UNESCO's Binned Us Off. What Next For Liverpool?

Our World Heritage status has gone, floating out of sight like a chippy wrapper from the Lobster Pot. But it's not about them anymore. It's about us.

SevenStreets

47 min ago1

by David Lloyd

History will not look kindly on former mayor Joe Anderson. The man who had it all to lose. And lost it. The man who presided over a “toxic culture” that wanted development at all costs, and gave us shit cladding and retrospective planning approval that led to tumorous growths on elegant buildings. 

Of course, there are some who’ll say “who needs UNESCO”? Well, maybe some places don’t. Venice doesn’t need UNESCO - I’d say its tourist future is pretty well secured, but it recognises the value of paying things forward. Of development that enhances and preserves, rather than removing and replacing. So when it was threatened with its delisting from UNESCO’s World Heritage list, it set to work, and banned all cruise ships from squeezing through its Grand Canal. It didn’t need to. The tourists would have come either way. 
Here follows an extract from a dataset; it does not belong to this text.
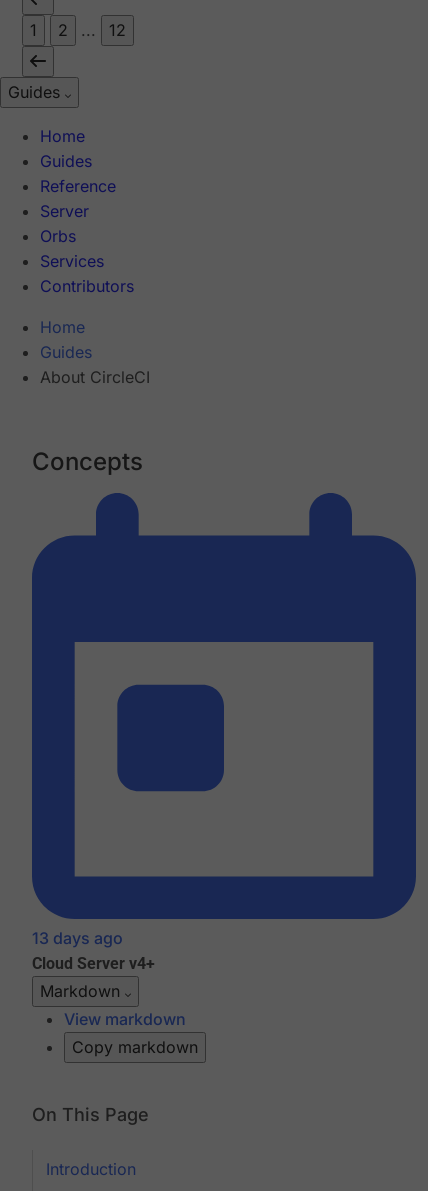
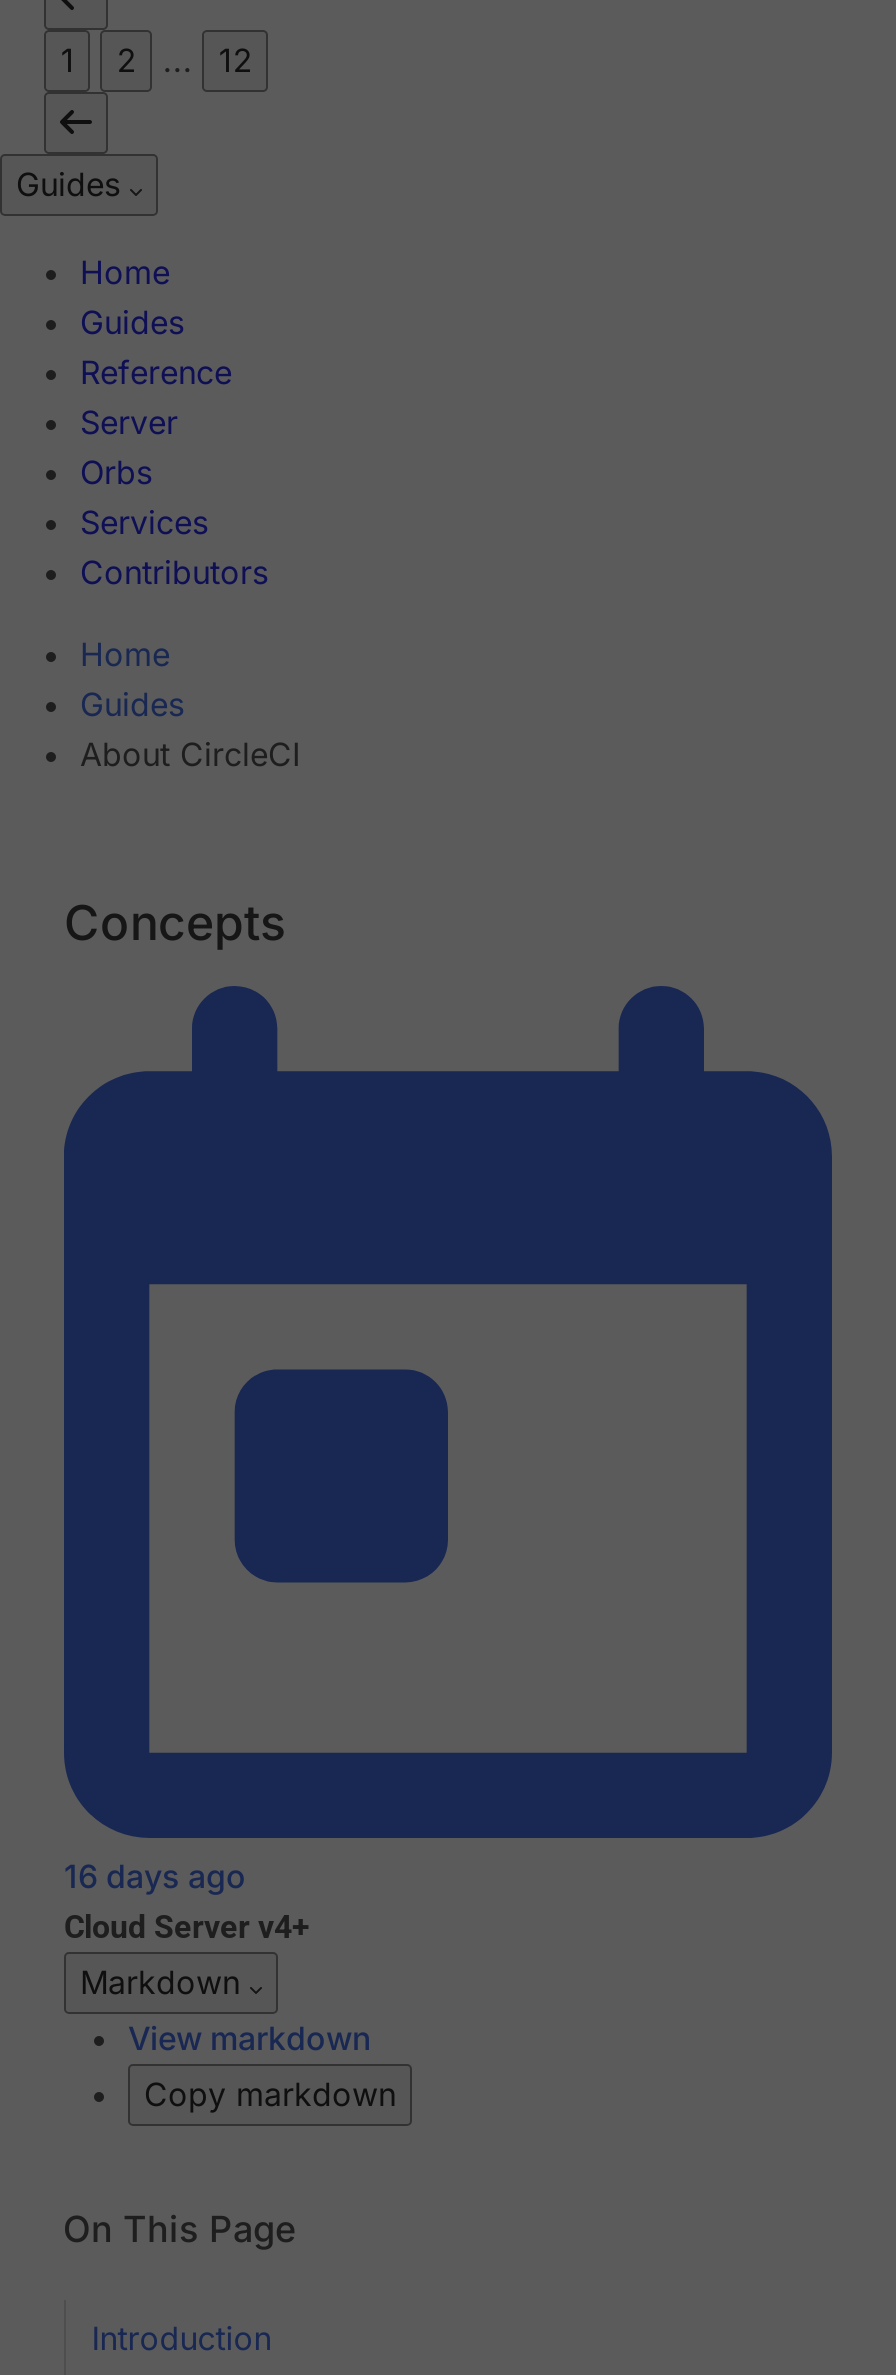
- 13 days ago
+ 16 days ago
Us? We green-lighted another “bold and ambitious” residential tower block that’s currently being delisted too, as the property developer fights insolvency claims, and investors struggle to recoup the millions sunk into yet another ailing scheme. We put our trust in shiny new castles in the air, we remove public realm open spaces at the waterfront to make way for new car parking bays for Merseytravel staff, all while pretending to support a greener city (what’s that all about anyway?).

How many tourists will come to see these? How many guide books will rave about the Hilton Liverpool ONE? What happens when we wake up and realise we had something special, and we sold it down the river for a handful of schemes that make us look like Leeds, or Swansea or anywhere?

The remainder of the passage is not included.